**Requirement:**
How many of the lines below include the word "Advanced"? Only the number should be given.

------ Excerpted records ------

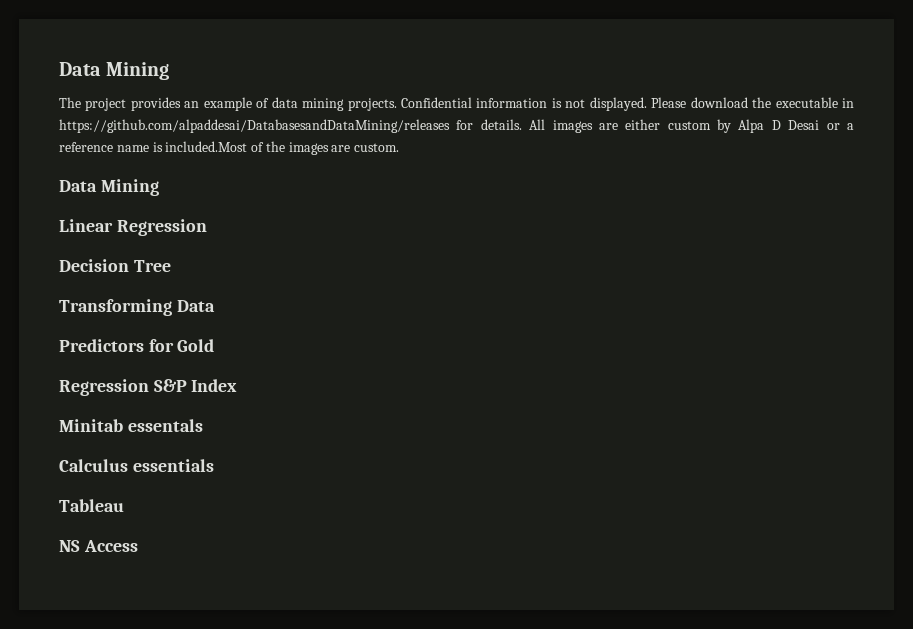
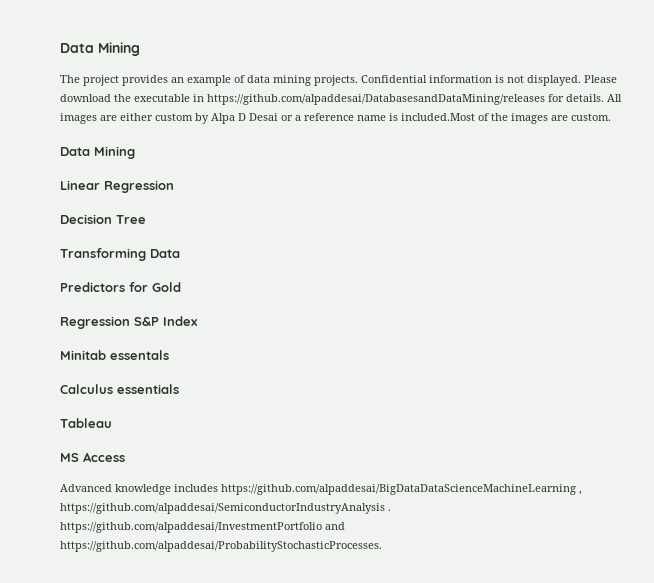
- NS Access
+ MS Access
+ Advanced knowledge includes https://github.com/alpaddesai/BigDataDataScienceMachineLearning , https://github.com/alpaddesai/SemiconductorIndustryAnalysis . https://github.com/alpaddesai/InvestmentPortfolio and https://github.com/alpaddesai/ProbabilityStochasticProcesses.

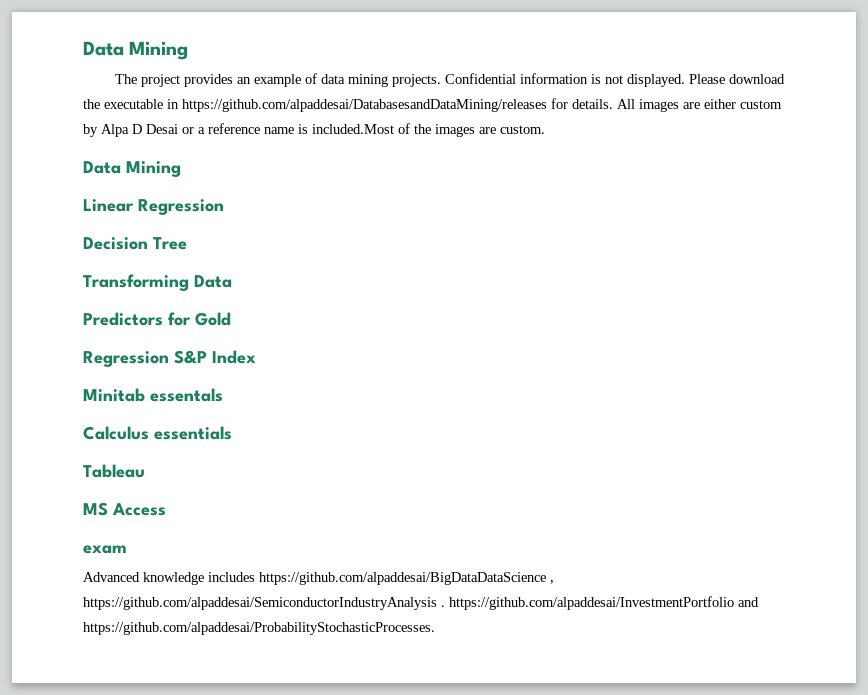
+ exam
- Advanced knowledge includes https://github.com/alpaddesai/BigDataDataScienceMachineLearning , https://github.com/alpaddesai/SemiconductorIndustryAnalysis . https://github.com/alpaddesai/InvestmentPortfolio and https://github.com/alpaddesai/ProbabilityStochasticProcesses.
+ Advanced knowledge includes https://github.com/alpaddesai/BigDataDataScience , https://github.com/alpaddesai/SemiconductorIndustryAnalysis . https://github.com/alpaddesai/InvestmentPortfolio and https://github.com/alpaddesai/ProbabilityStochasticProcesses.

------

**Reply:**
3